### Task objective
Could you please retype all of the records exactly, skipping any pictures?

[Information supplied — start]

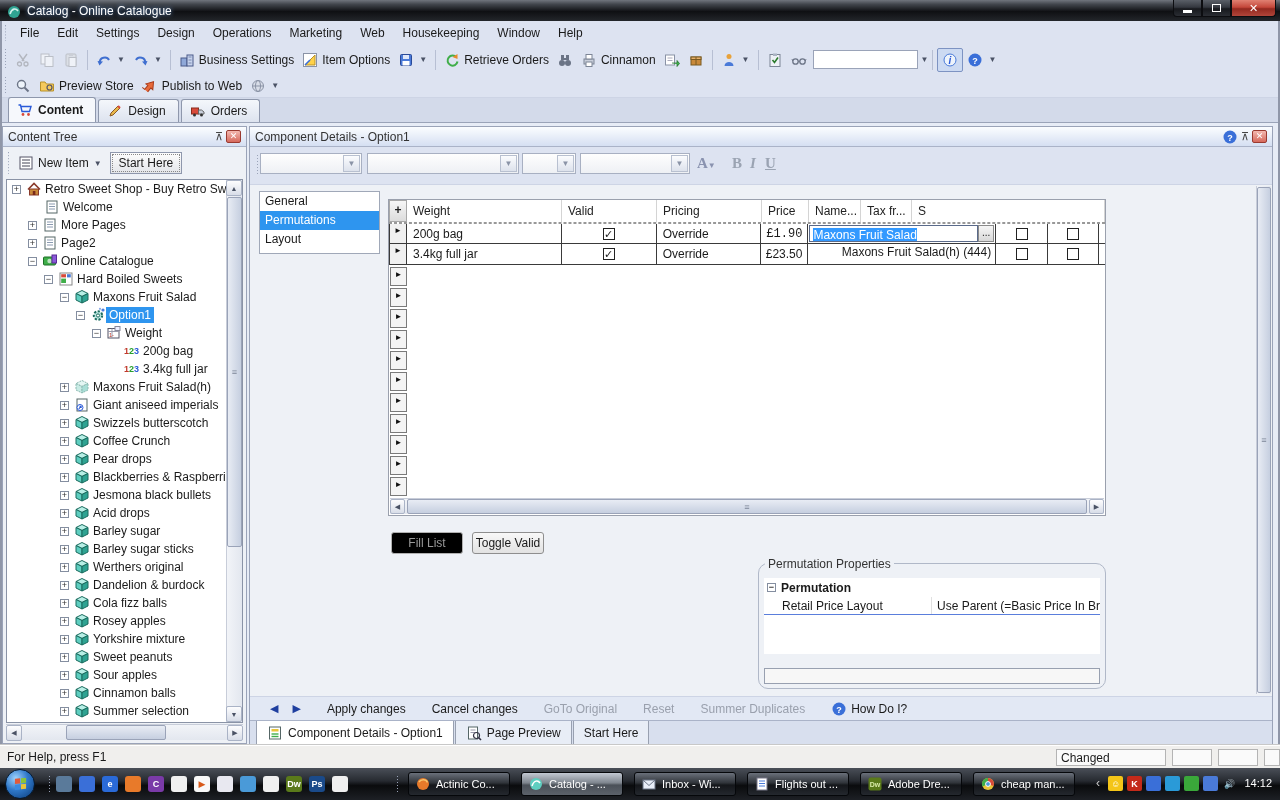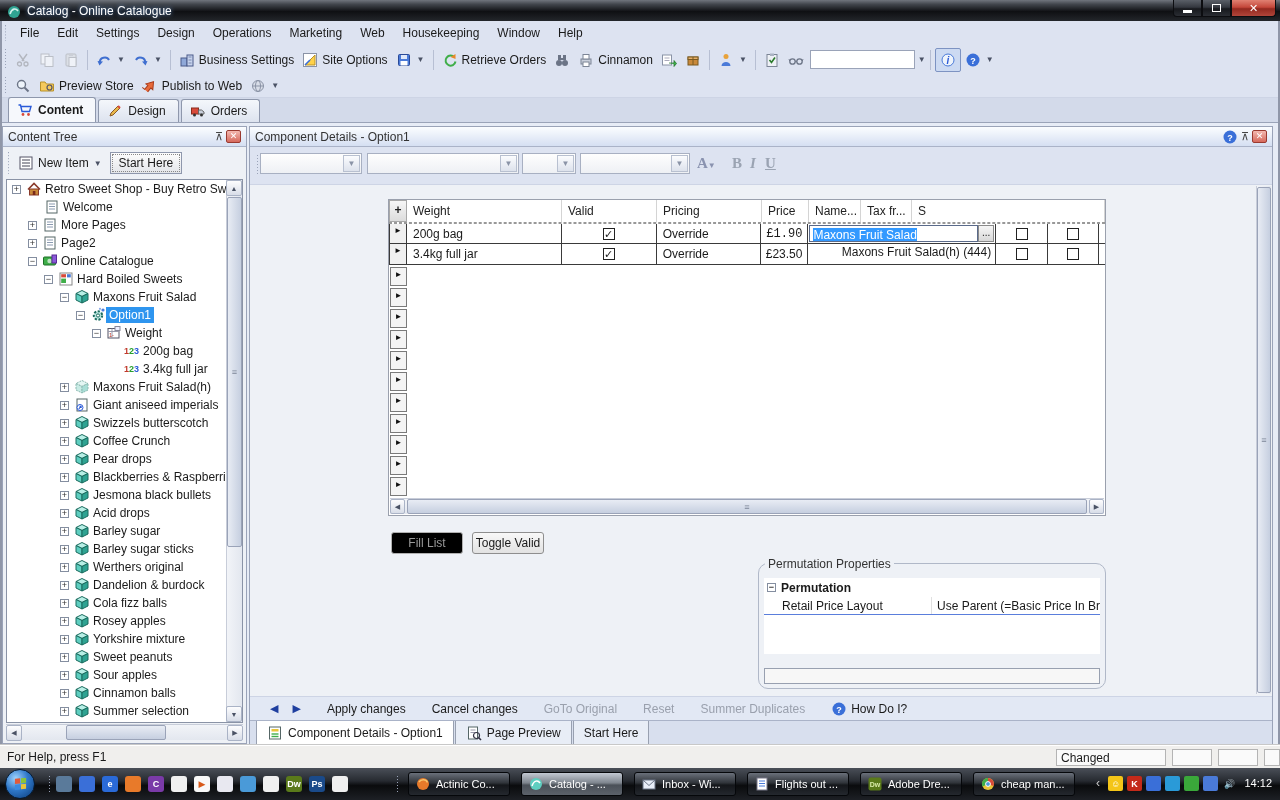"Site Options" span.lbl { text: Site -> Item }
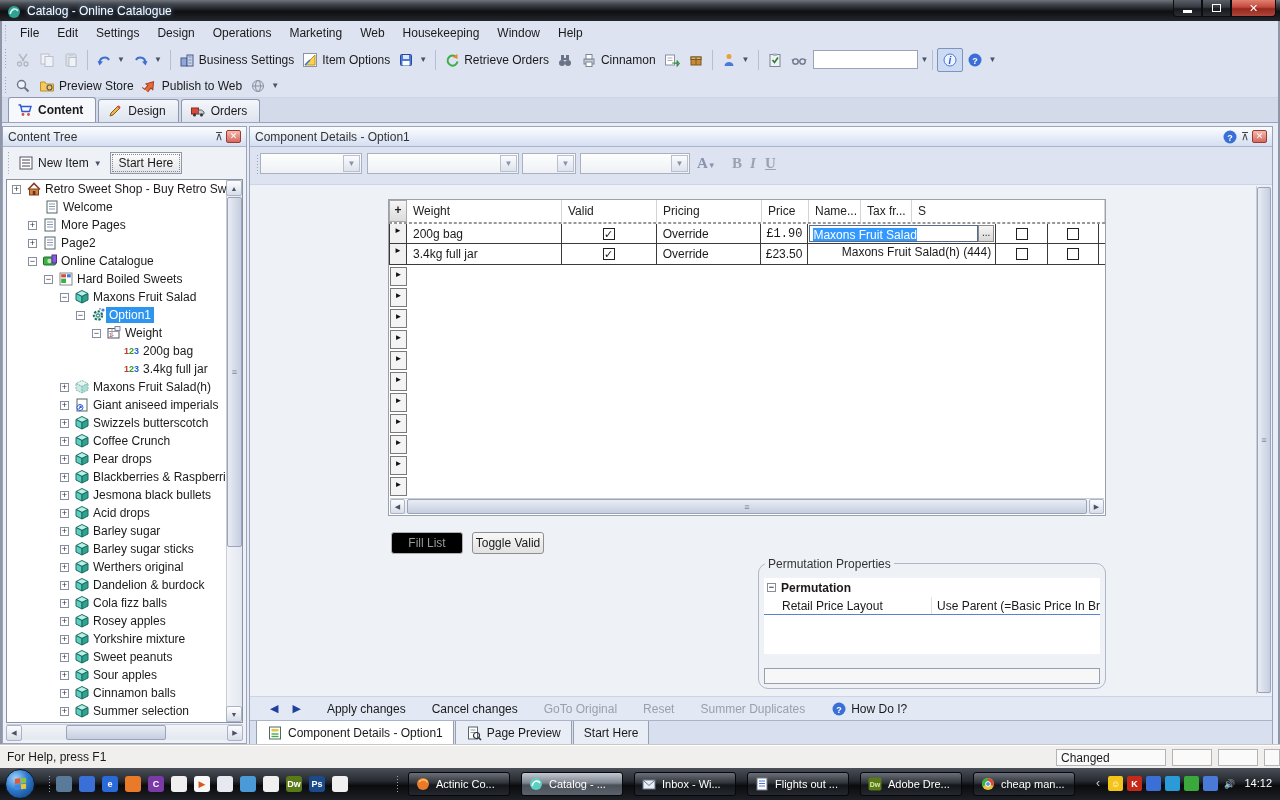"General" div { html: none -> <div> <div>General</div> <div>Permutations</div> <div>Layout</div> </div> }
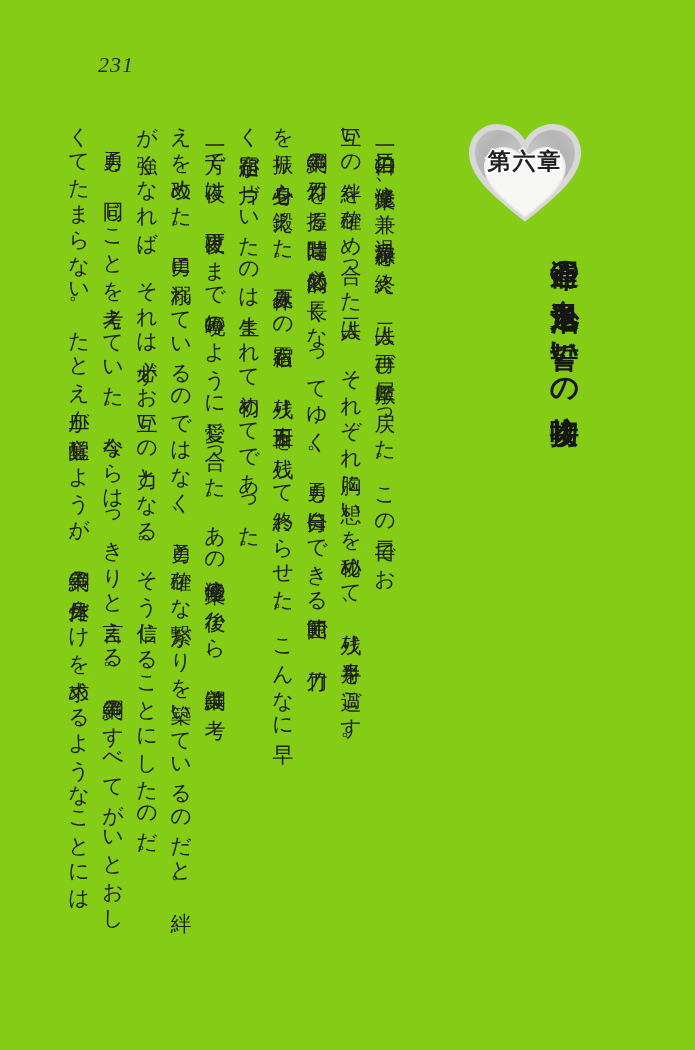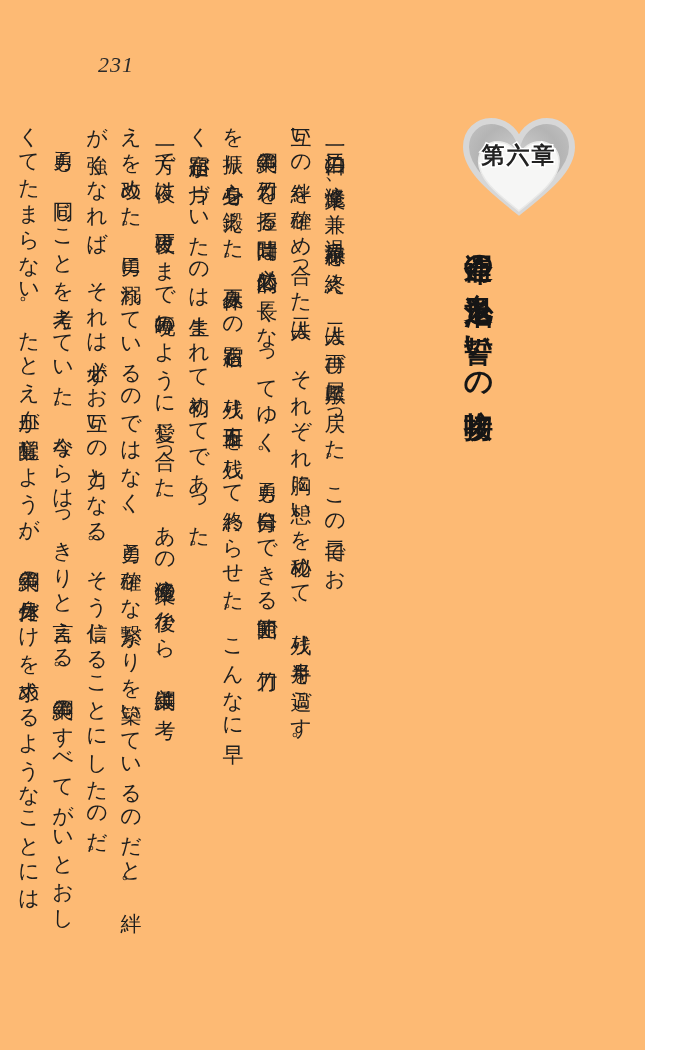"231" .page { background: #fdba74 -> #84cc16; width: 645px -> 695px }
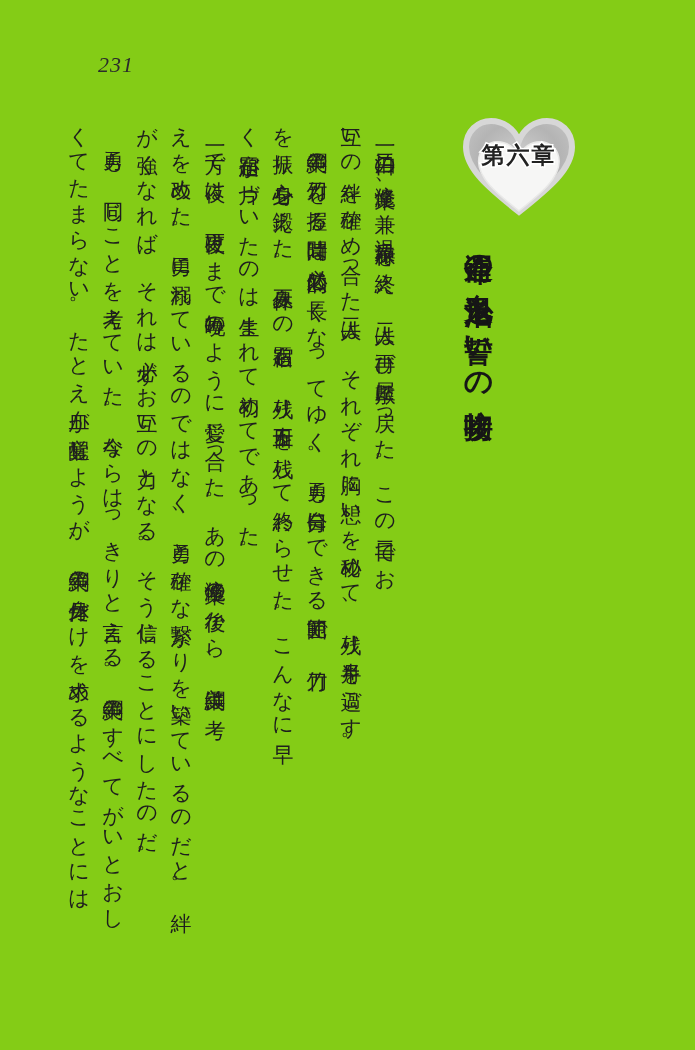"第六章" .chapter-block { align-items: flex-start -> flex-end; top: 116px -> 122px }
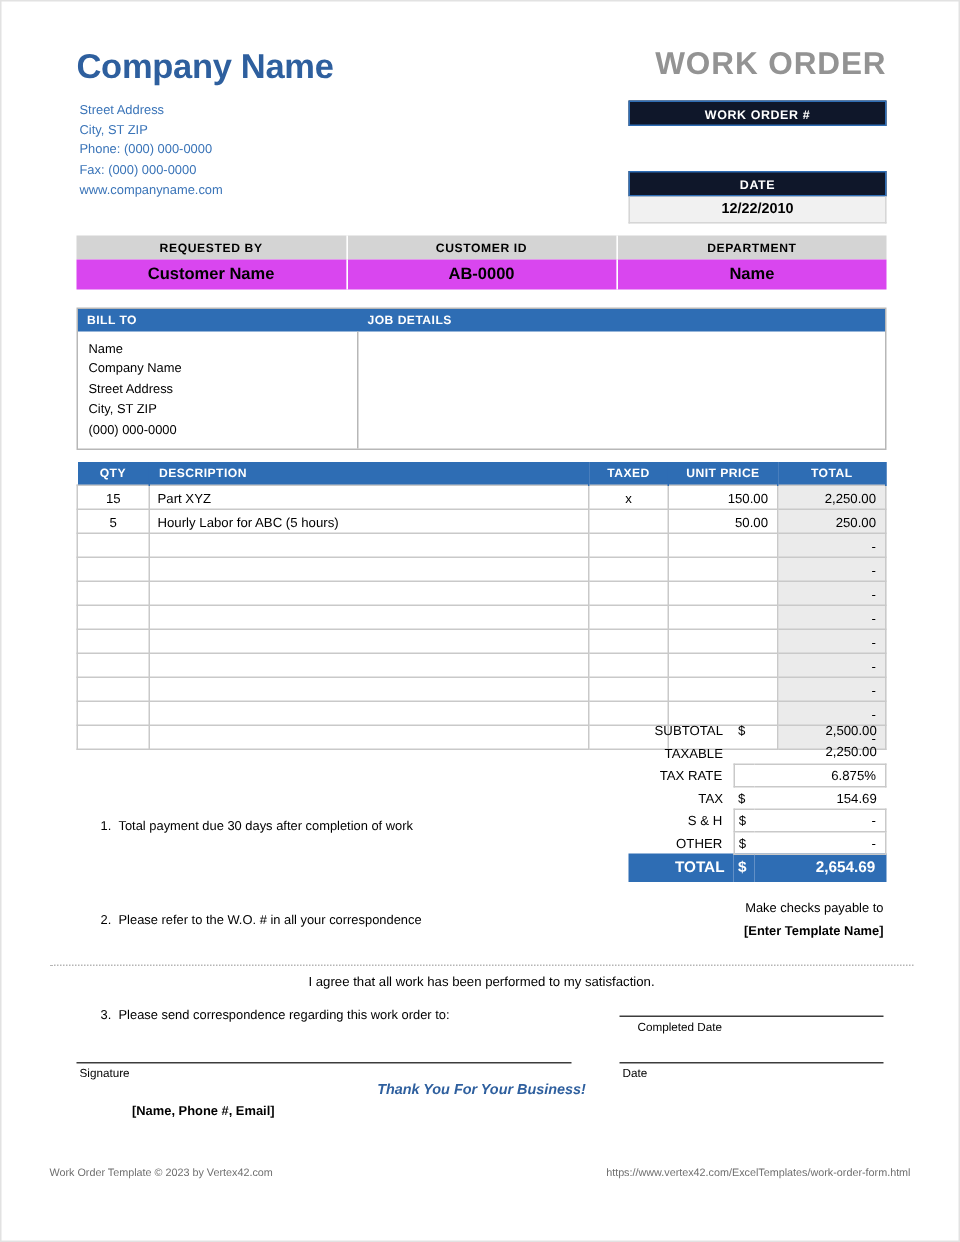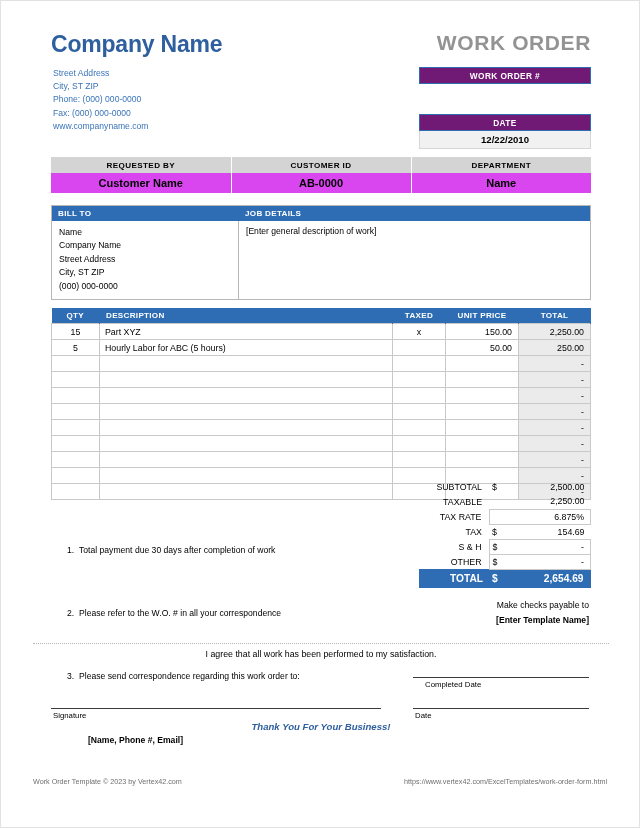"WORK ORDER #" .hdr-box .lbl { background: #701a75 -> #0f172a }
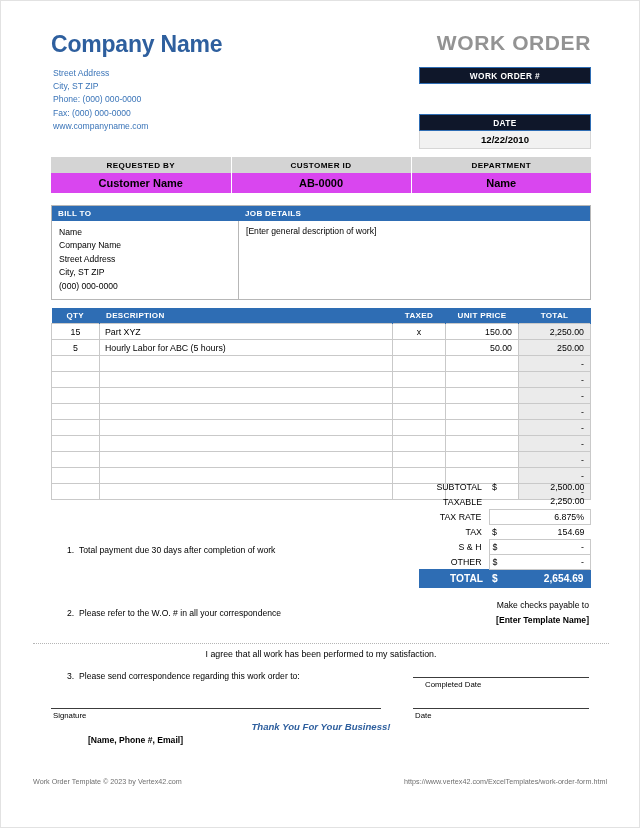"[Enter general description of work]" div.billto-right { html: <div>[Enter general description of work]</div> -> none }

[Information supplied — finish]

### Output
"Site Options" span.lbl { text: Site -> Item }
"General" div { html: none -> <div> <div>General</div> <div>Permutations</div> <div>Layout</div> </div> }
"231" .page { background: #fdba74 -> #84cc16; width: 645px -> 695px }
"第六章" .chapter-block { align-items: flex-start -> flex-end; top: 116px -> 122px }
"WORK ORDER #" .hdr-box .lbl { background: #701a75 -> #0f172a }
"[Enter general description of work]" div.billto-right { html: <div>[Enter general description of work]</div> -> none }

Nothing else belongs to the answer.